The City Hall, Dublin (), originally the Royal Exchange, is a civic building in Dublin, Ireland. It was built between 1769 and 1779, to the designs of architect Thomas Cooley, and is a notable example of 18th-century architecture in the city.  Originally used by the merchants of the city, it is today the formal seat of Dublin City Council.

Location

City Hall is located on a slope on Dame Street, at the southern end of Parliament Street, on Dublin's southern side.  It stands in front of part of Dublin Castle, the centre of British government in Ireland until 1922.

History

The building occupied the site of what was formerly Cork House, the home of the Earl of Cork until his death in 1643, as well as Lucas’s Coffee-House. 

Parliament Street had been laid-out in 1753, providing a continuation of Capel Street on the north bank of the Liffey, across the newly widened Essex Bridge.  Originally built as the Royal Exchange, the structure was designed by Thomas Cooley, who had won a design competition run for the project between 1768 and 1769. 

The function of the building was to act as a form of stock exchange and to provide a meeting place for Dublin's businessmen.
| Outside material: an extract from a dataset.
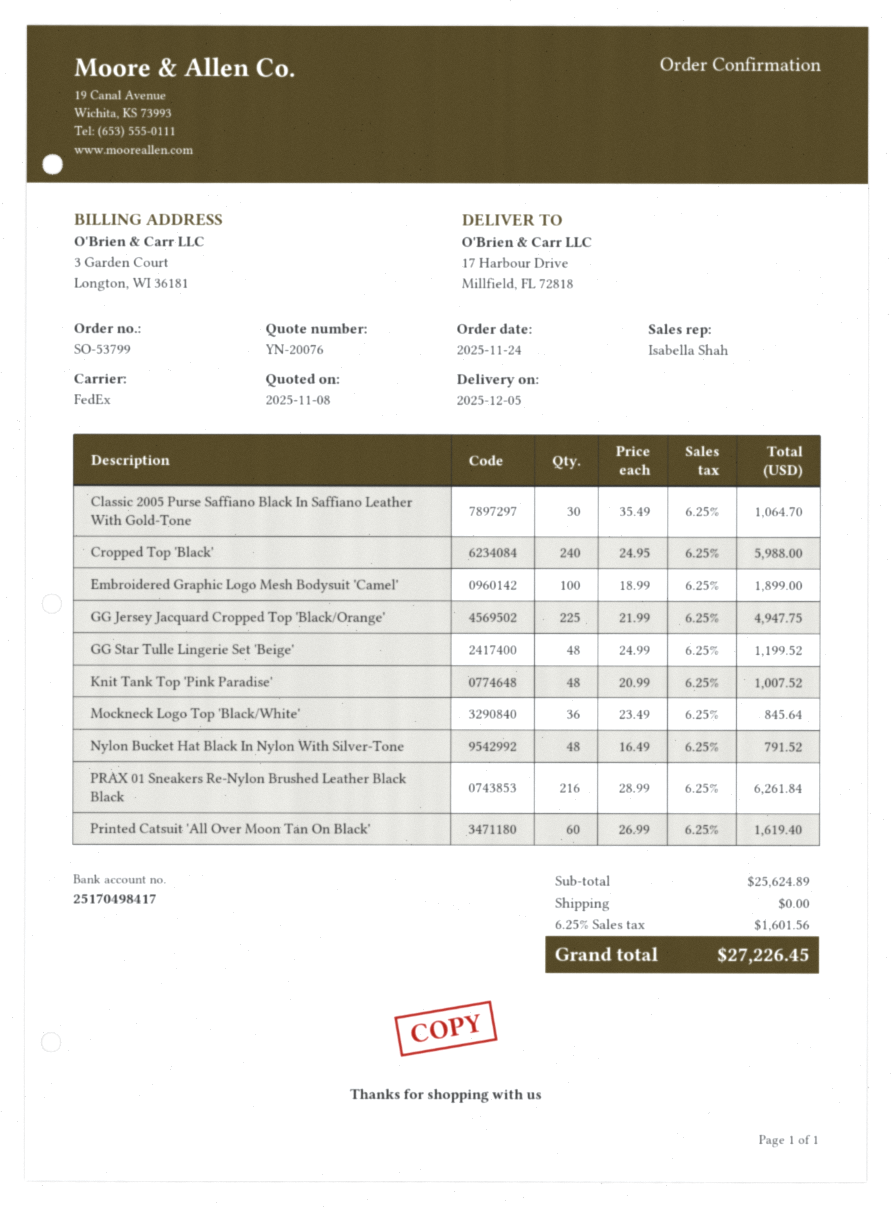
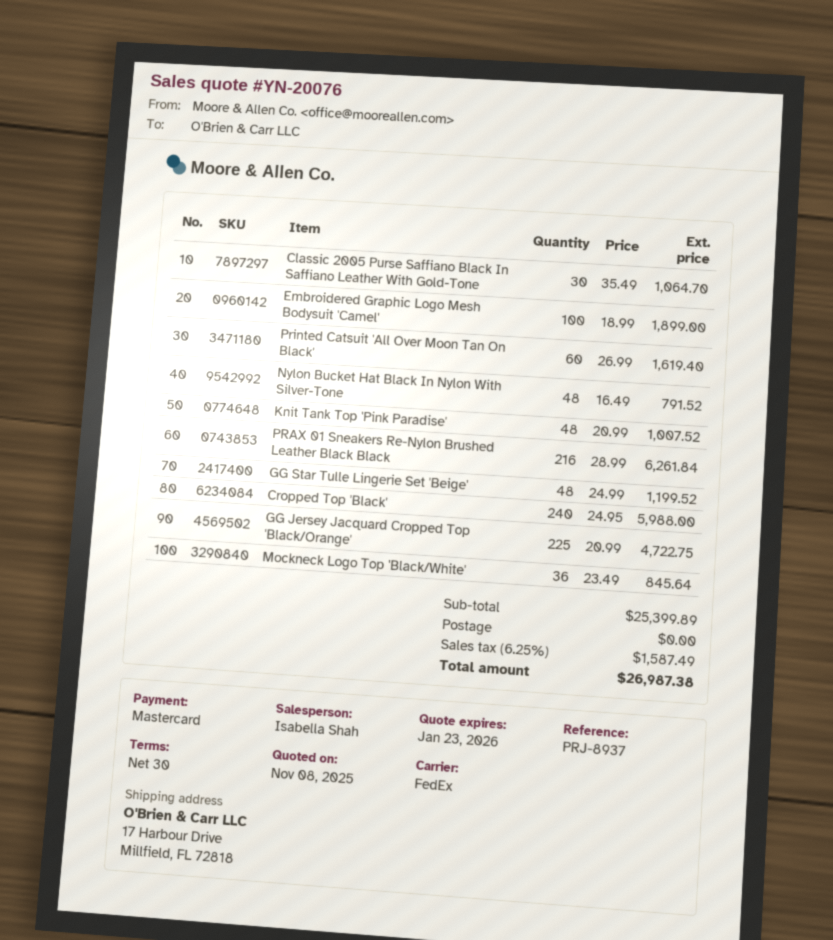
GG Jersey Jacquard Cropped Top 'Black/Orange': 225 x 21.99 = 4947.75 -> 225 x 20.99 = 4722.75
subtotal: 25624.89 -> 25399.89
tax: 6.25% = 1601.56 -> 6.25% = 1587.49
total: 27226.45 -> 26987.38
It was also close to the old Custom House making it convenient for overseas merchants. The cost of building the exchange was met by the Parliament of Ireland, and this is reflected by the initials "SPQH", standing for "Senatus PopulusQue Hibernicus", meaning "The senate and people of Ireland" (an Irish version of SPQR).

The city government had originally been located in the mediæval Tholsel at the corner of Nicholas Street and Christchurch Place, approximately 300 metres to the west (where the 'Peace Park' is today), and before that on the Thingmount, where Suffolk Street now runs. In the 18th century, meetings were held in South William Street (at the current headquarters of the Irish Georgian Society, formerly Dublin's Civic Museum).
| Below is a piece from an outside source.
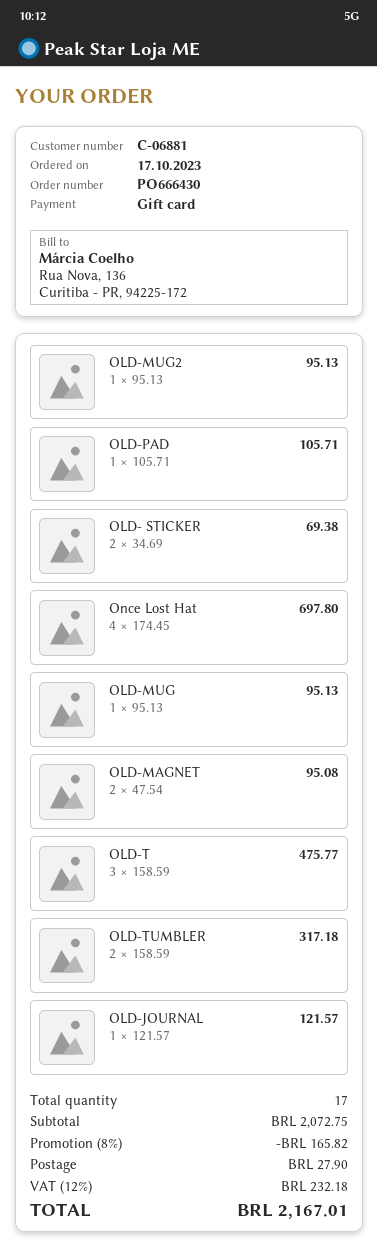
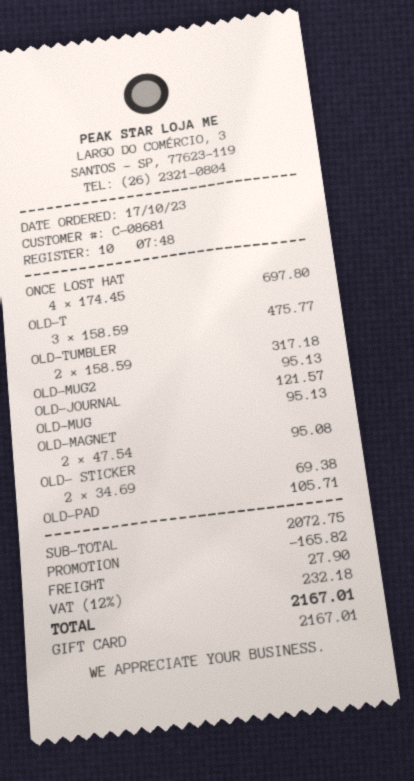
customer number: C-06881 -> C-08681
In 1815 the metal balustrade of the exchange fell, owing to the pressure against it by a crowd, which led to the death of nine people, with much more injured. This led to crowd restrictions in the building.

In the 1850s, Dublin Corporation bought the Royal Exchange and converted it for use by the city government. The changes included construction of partitions around the ambulatory, the addition of a new staircase from the rotunda to the upper floors, and the sub-division of the vaults for storage. On 30 September 1852, the Royal Exchange was renamed City Hall at the first meeting of Dublin City Council held there. (The ward name "Royal Exchange" was retained, corresponding to the current electoral divisions of Royal Exchange A and B.) A series of frescos were later added, representing the regions of Ireland.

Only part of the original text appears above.